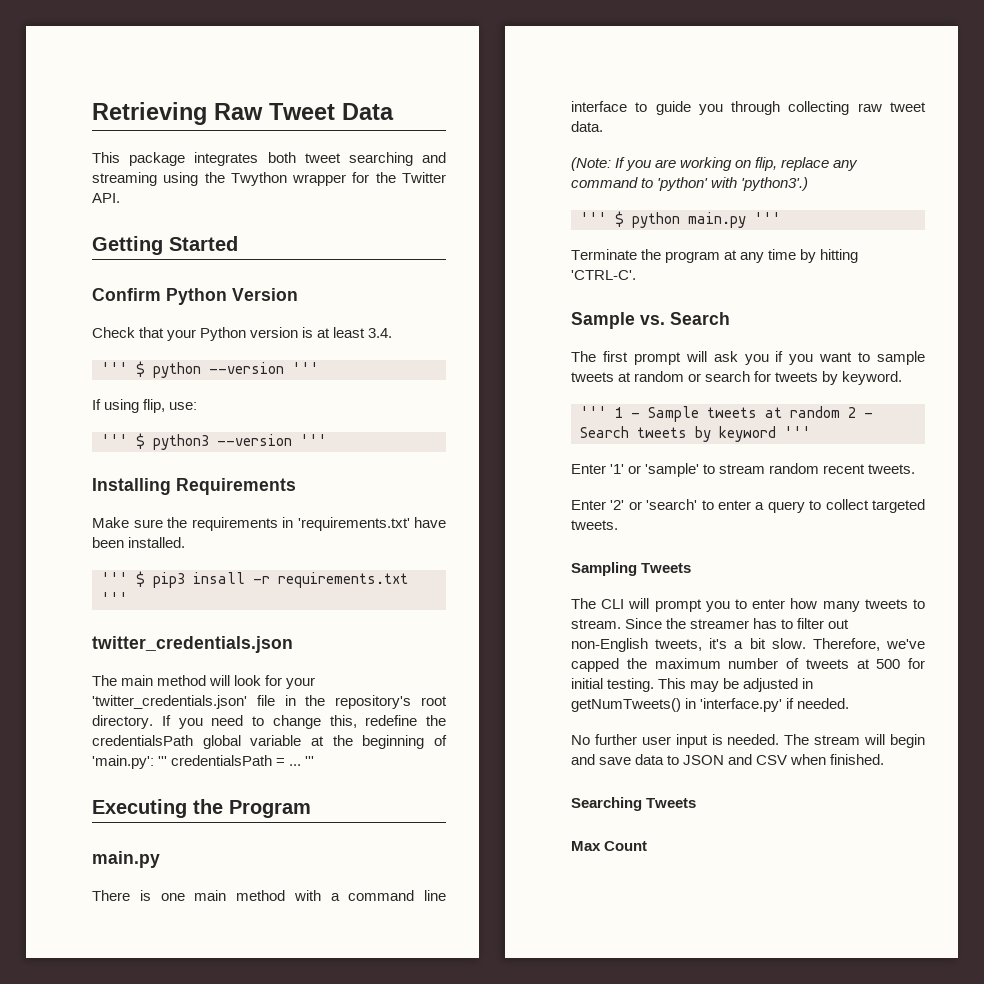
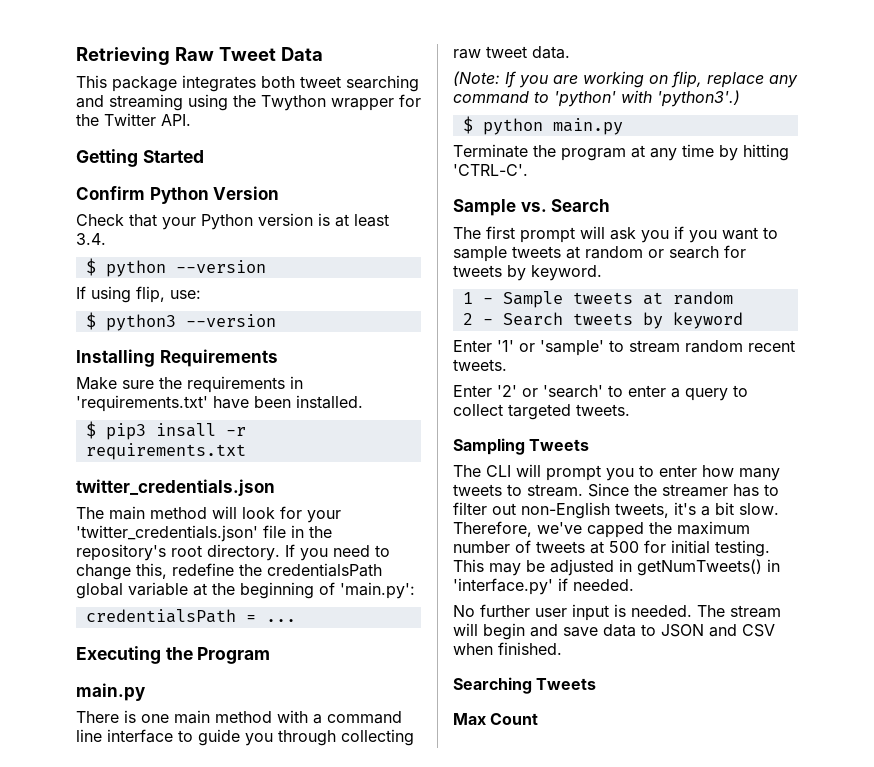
[101,362,128,374] ''' -> (106, 239) none
[292,362,319,374] ''' -> (266, 266) none
[101,434,128,446] ''' -> (201, 294) none
[300,434,327,446] ''' -> (276, 320) none
[101,572,128,584] ''' -> (363, 402) none
[101,592,128,604] ''' -> (246, 451) none
[158,756,168,766] ''' -> (415, 590) //
[305,756,315,766] ''' -> (296, 620) none
[580,212,607,224] ''' -> (740, 98) none
[754,212,781,224] ''' -> (623, 126) none
[580,406,607,418] ''' -> (602, 273) none
(840, 412) none -> (733, 298) //
[784,426,811,438] ''' -> (743, 320) none

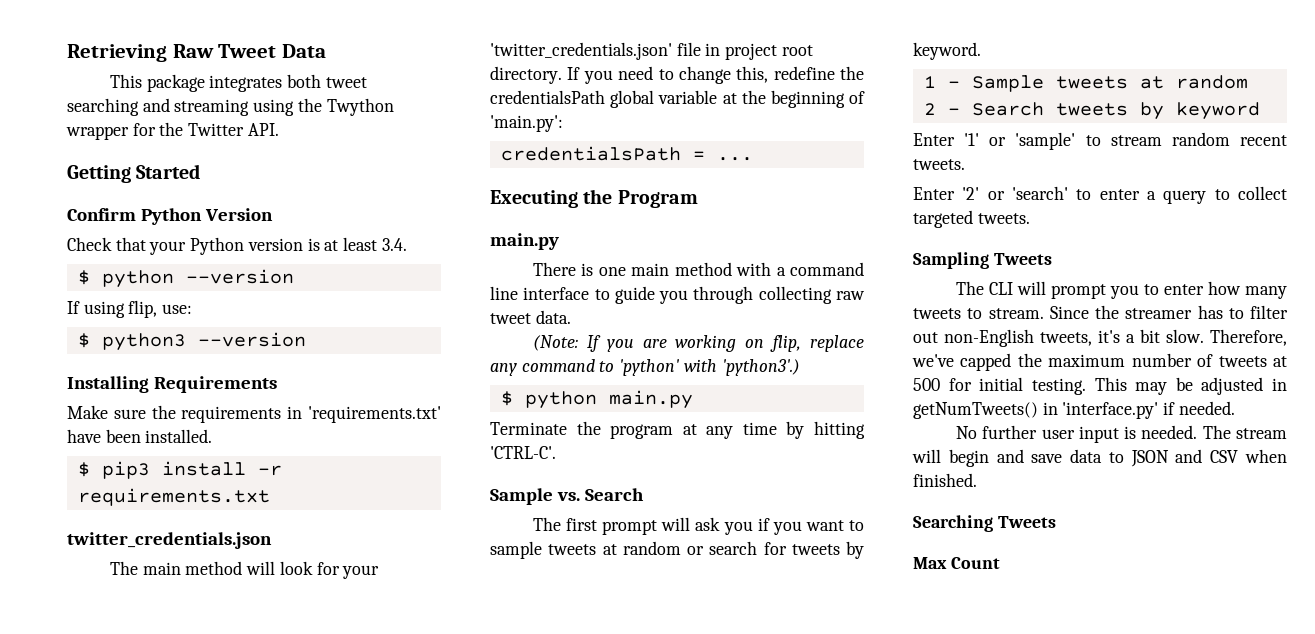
[155,423,216,437] insall -> [161,461,246,476] install
[309,526,332,538] [76,544,166,561] the repository's -> [725,43,778,60] project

Work item
With pictures left out, extract the lines from the one containing "[784,426,811,438] ''' -> (743, 320) none" to the end of the material above, both included, exactly as written.

Reply
[784,426,811,438] ''' -> (743, 320) none

[155,423,216,437] insall -> [161,461,246,476] install
[309,526,332,538] [76,544,166,561] the repository's -> [725,43,778,60] project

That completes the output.